9

I know the web is mostly standardizing towards UTF-8 lately and I was just wondering if there was any place where using UTF-8 would be a bad thing. I've heard the argument that UTF-8, 16, etc may use more space but in the end it has been negligible.

Also, what about in Windows programs, Linux shell and things of that nature -- can you safely use UTF-8 there?

Joe Phillips
  • 44,686
  • 25
  • 93
  • 148
  • For existing protocols that don't support UTF-8, that's a good reason not to use UTF-8 :) I personally only like to support UTF-8 encoding as it allows unicode characters while allowing my life to revolve around the ASCII character-space (opening up UTF-16 content in a "dumb" editor makes me eyes bleed). –  Jan 15 '11 at 00:05
  • @pst: B e c a u s e i t l o o k s l i k e t h i s ? – dan04 Jan 15 '11 at 02:54

3 Answers3

0

When you need to write a program (performing string manipulations) that needs to be very very fast and that you're sure that you won't need exotic characters, may be UTF-8 is not the best idea. In every other situations, UTF-8 should be a standard.

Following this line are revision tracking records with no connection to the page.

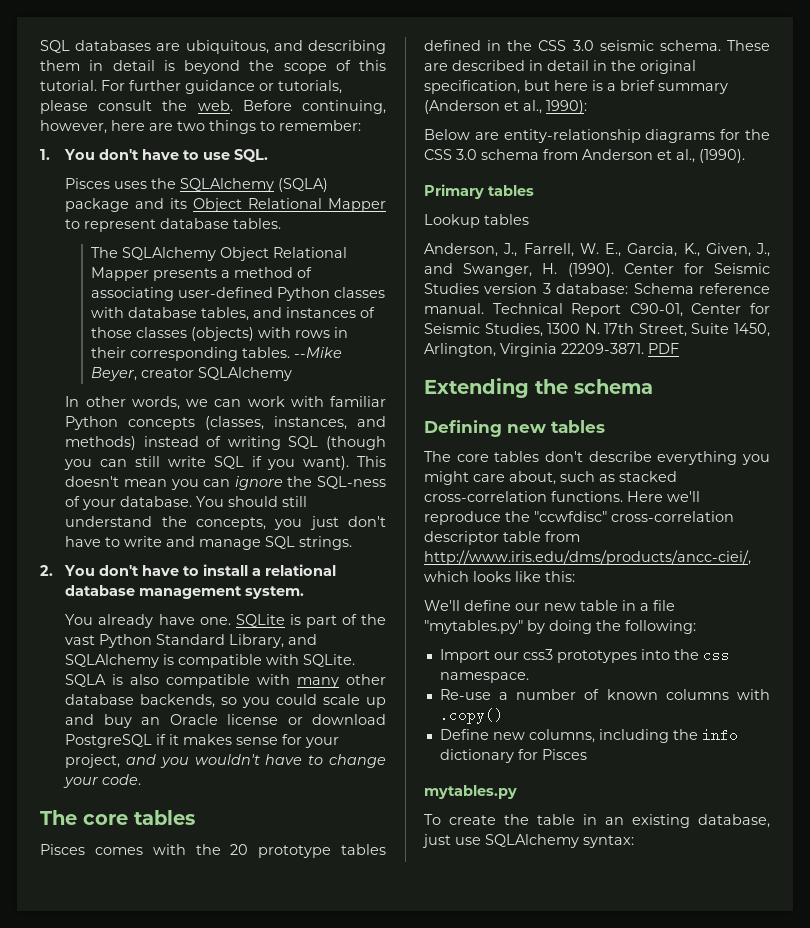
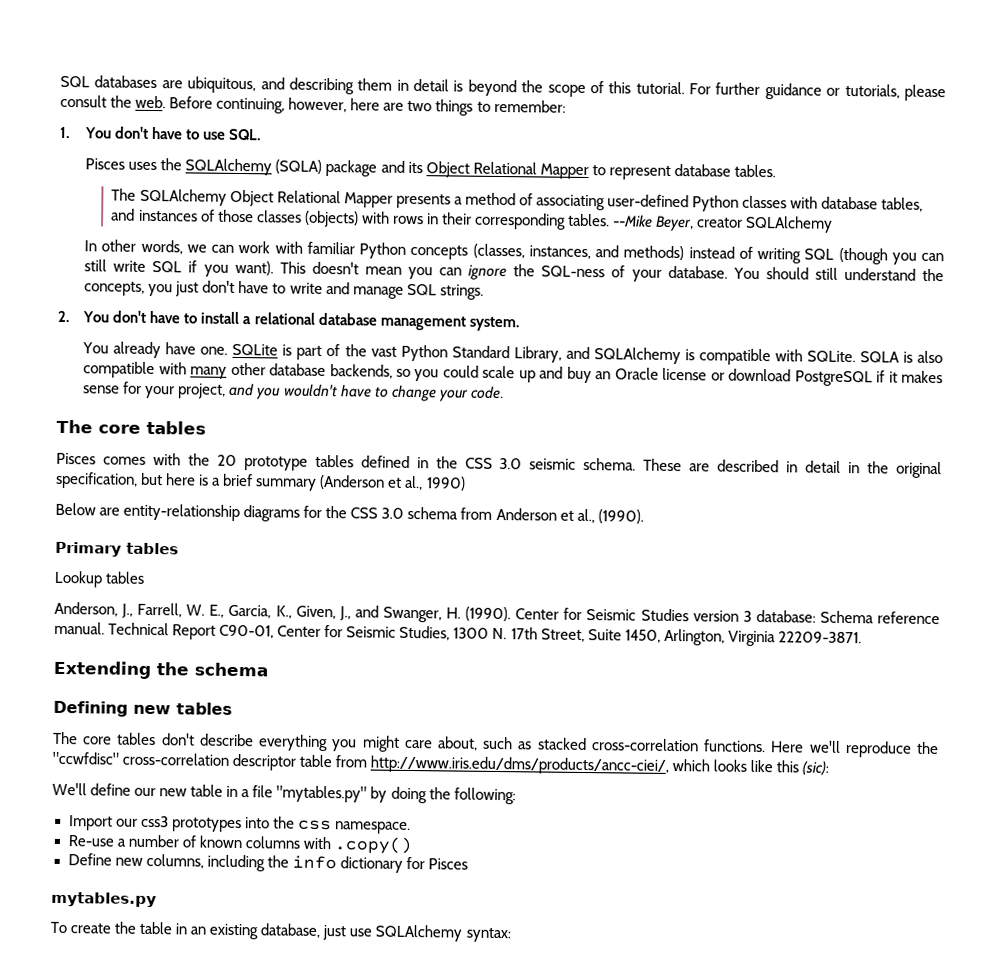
- These are described in detail in the original specification, but here is a brief summary (Anderson et al., 1990):
+ These are described in detail in the original specification, but here is a brief summary (Anderson et al., 1990)
- PDF
- Here we'll reproduce the "ccwfdisc" cross-correlation descriptor table from http://www.iris.edu/dms/products/ancc-ciei/, which looks like this:
+ Here we'll reproduce the "ccwfdisc" cross-correlation descriptor table from http://www.iris.edu/dms/products/ancc-ciei/, which looks like this (sic):

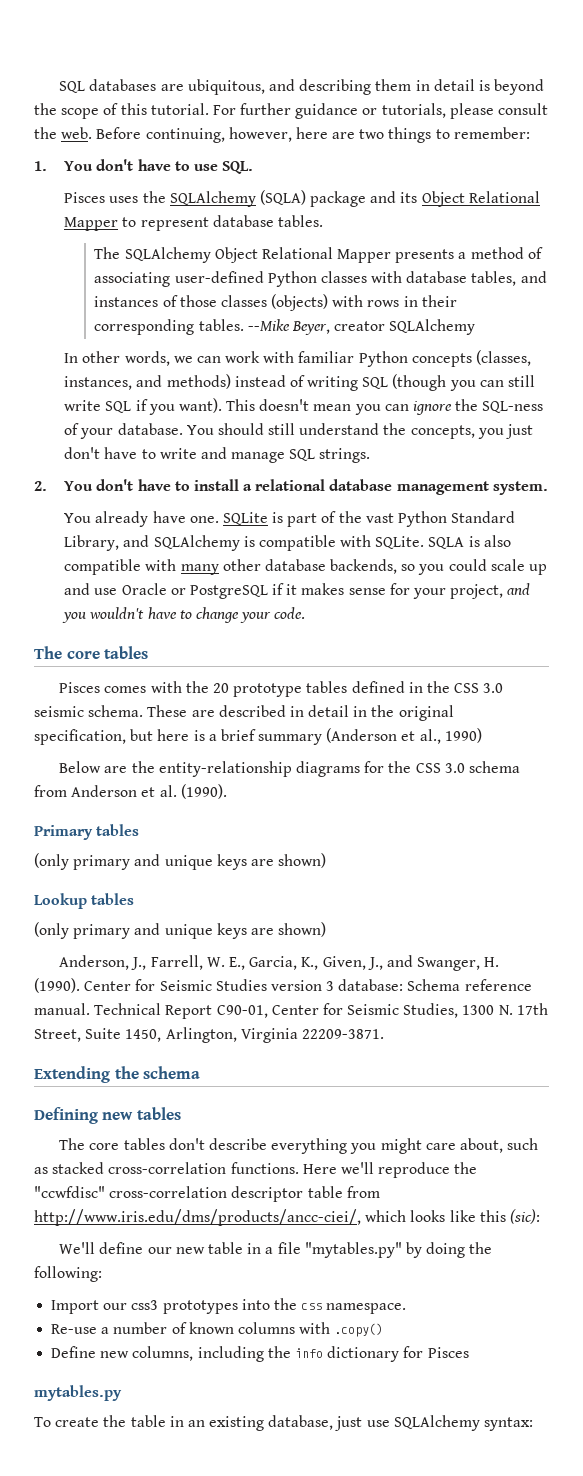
- SQLA is also compatible with many other database backends, so you could scale up and buy an Oracle license or download PostgreSQL if it makes sense for your project, and you wouldn't have to change your code.
+ SQLA is also compatible with many other database backends, so you could scale up and use Oracle or PostgreSQL if it makes sense for your project, and you wouldn't have to change your code.
- Below are entity-relationship diagrams for the CSS 3.0 schema from Anderson et al., (1990).
+ Below are the entity-relationship diagrams for the CSS 3.0 schema from Anderson et al. (1990).
  Primary tables
+ (only primary and unique keys are shown)
  Lookup tables
+ (only primary and unique keys are shown)

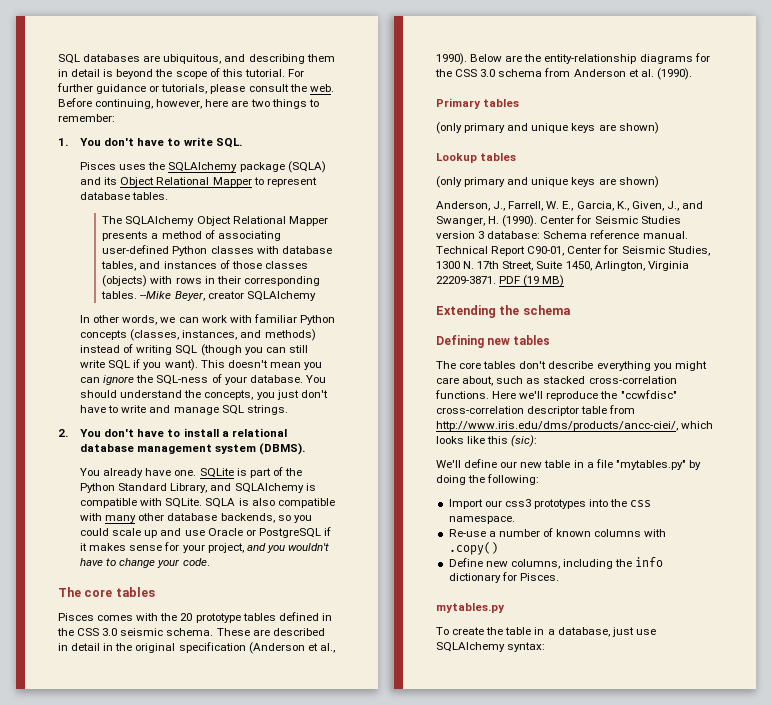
- 1. You don't have to use SQL.
+ 1. You don't have to write SQL.
- Pisces uses the SQLAlchemy (SQLA) package and its Object Relational Mapper to represent database tables.
+ Pisces uses the SQLAlchemy package (SQLA) and its Object Relational Mapper to represent database tables.
- You should still understand the concepts, you just don't have to write and manage SQL strings.
+ You should understand the concepts, you just don't have to write and manage SQL strings.
- 2. You don't have to install a relational database management system.
+ 2. You don't have to install a relational database management system (DBMS).
- SQLite is part of the vast Python Standard Library, and SQLAlchemy is compatible with SQLite.
+ SQLite is part of the Python Standard Library, and SQLAlchemy is compatible with SQLite.
- These are described in detail in the original specification, but here is a brief summary (Anderson et al., 1990)
- Below are the entity-relationship diagrams for the CSS 3.0 schema from Anderson et al. (1990).
+ These are described in detail in the original specification (Anderson et al., 1990). Below are the entity-relationship diagrams for the CSS 3.0 schema from Anderson et al. (1990).
+ PDF (19 MB)
- Define new columns, including the info dictionary for Pisces
+ Define new columns, including the info dictionary for Pisces.
- To create the table in an existing database, just use SQLAlchemy syntax:
+ To create the table in a database, just use SQLAlchemy syntax:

UTF-8 works well on almost every recent software, even on Windows.

Marc-François
  • 3,450
  • 2
  • 22
  • 42
  • Well, you *can* write UTF-8-based software on Windows (I've done it), but you have to avoid functions like `fopen` that take an "ANSI" string :-( – dan04 Jan 15 '11 at 00:48
  • What? fopen? In what language? Did I say it was impossible to write software on Windows that is UTF-8 based? I don't understand your point. Or maybe someone deleted his comment. – Marc-François Jan 15 '11 at 06:49
0

If UTF-32 is available, prefer that over the other versions for processing.

If your platform supports UTF-32/UCS-4 Unicode natively - then the "compressed" versions UTF-8 and UTF-16 may be slower, because they use varying numbers of bytes for each character (character sequences), which makes impossible to do a direct lookup in a string by index, while UTF-32 uses 32 bit "flat" for each character, speeding up some string operations a lot.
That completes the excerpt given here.